A Female Doctor in the Civil War pays little attention to romance or sentimentality. Dr. Kaplan’s issues in pre-suffrage America are more about stopping male prejudice from interfering with her work than self-conscious screeds about being a female in a man’s world. We learn little about her past. Her more reflective moments are about the medical debacle she sees as she stitches and saws and mends the broken bodies that fill her medical tents, as well as her reflections on how much more the minds of these soldiers need to be treated during the war.

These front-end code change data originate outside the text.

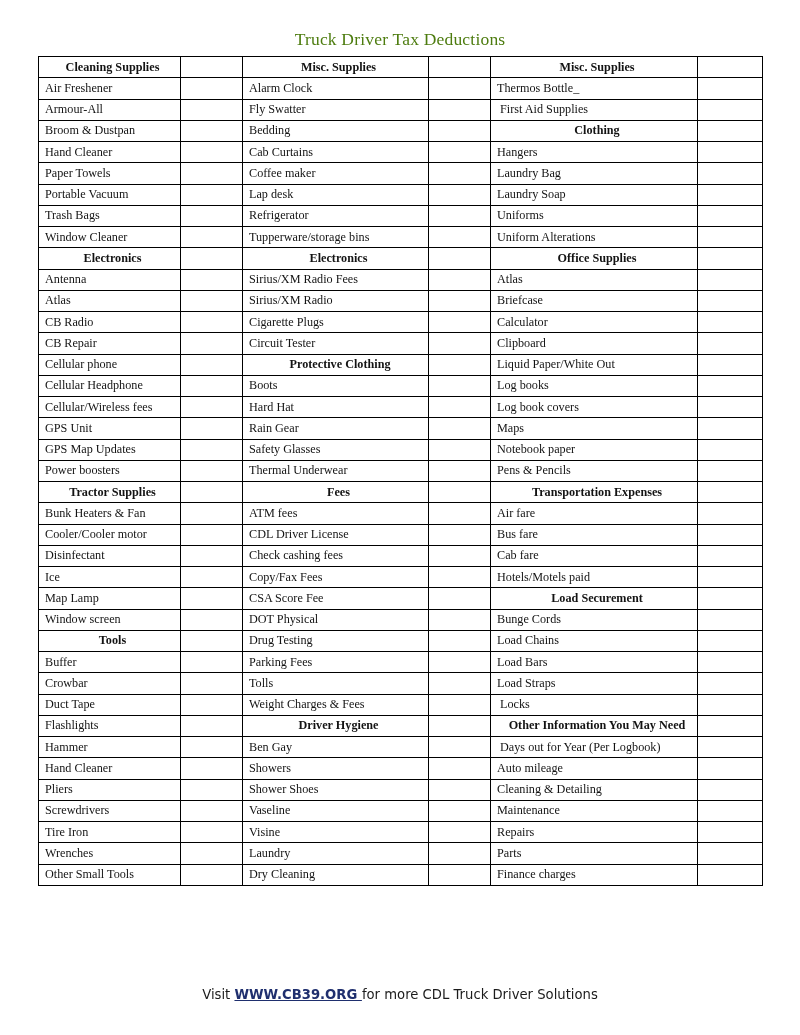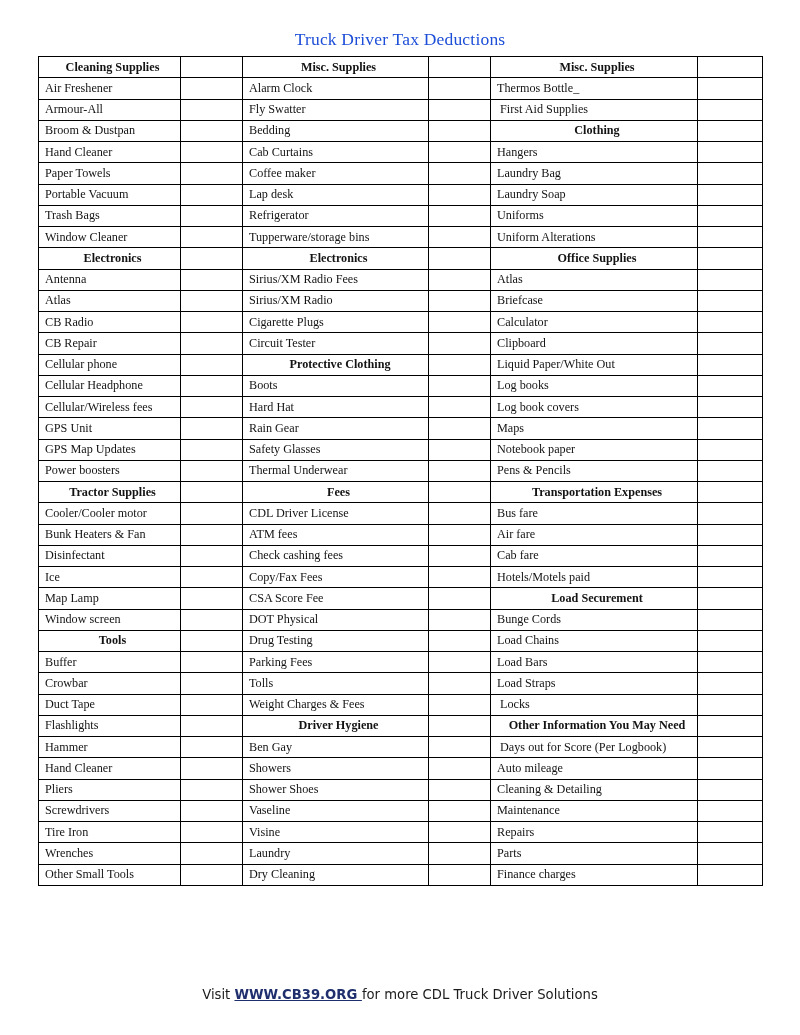"Truck Driver Tax Deductions" #page-title { color: #1d4ed8 -> #4d7c0f }
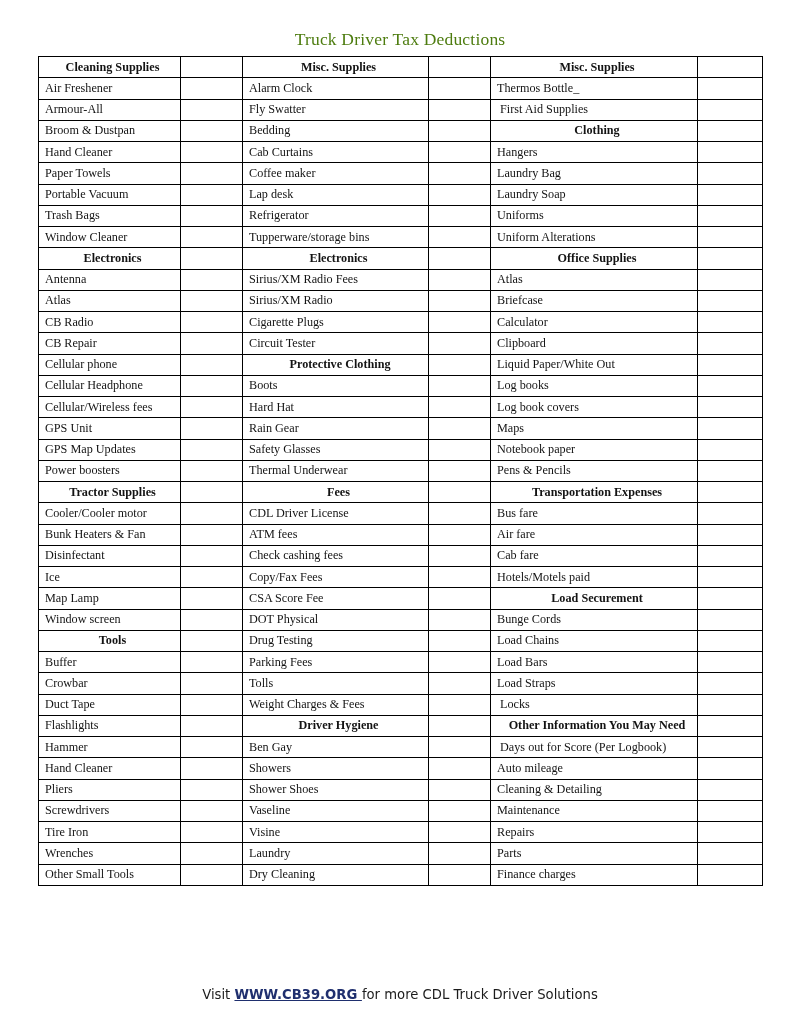"Cooler/Cooler motor" tr { order: before "Bunk Heaters & Fan" -> after "Bunk Heaters & Fan" }
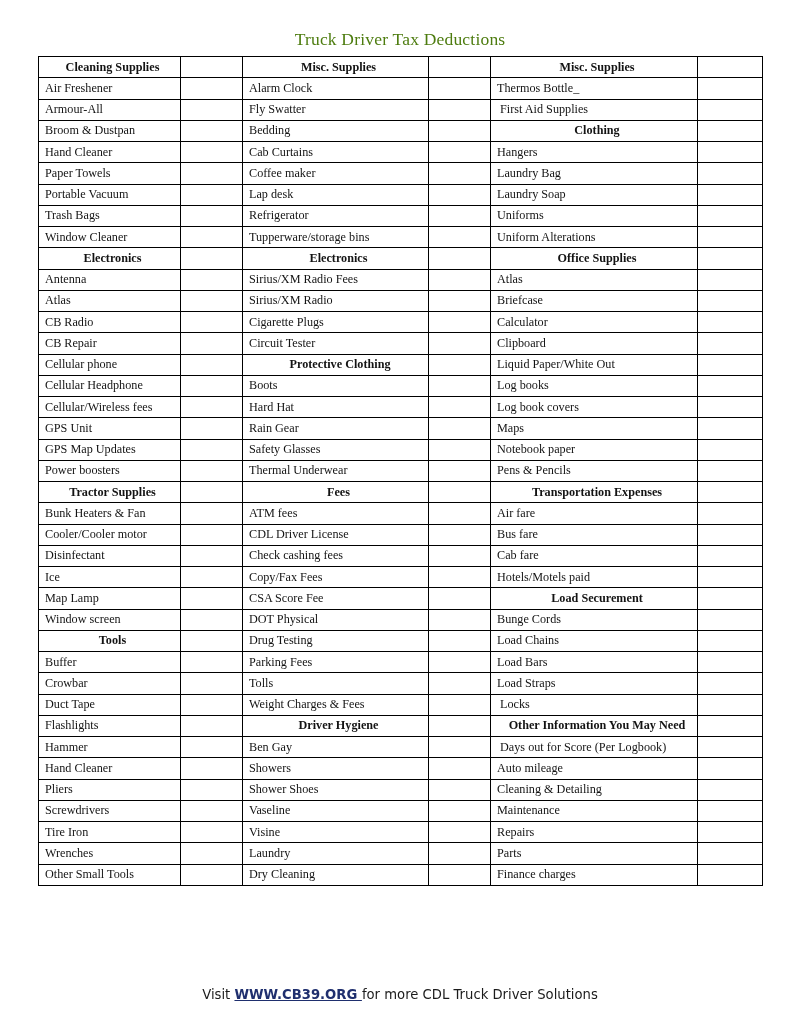"Days out for Score (Per" td.label { text: Score -> Year }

When she does find a lover, he is a momentary respite from the battlefield, not a “rescuer.” Their discussions about the differences between men and women are by two adults who respect each other. Others in that period of our history may see Dr. Kaplan’s sex and religion as problems. She sees them at worst as inconveniences that sometimes prevent her from doing her job as well as she thinks she can. Her one weakness, the nightmares that keep plaguing her after her work is done, are those any adult would suffer after working in the carnage she witnesses that is her life.

In other words, Dr. Abby Kaplan is a strong, capable, and uniquely modern physician working within the social and medical limitations of her time. She is there to do a job only a handful of doctors have the stomach to undertake.

A Female Doctor in the Civil War won First Place in the CIBAs 2018 Laramie Awards for American Fiction.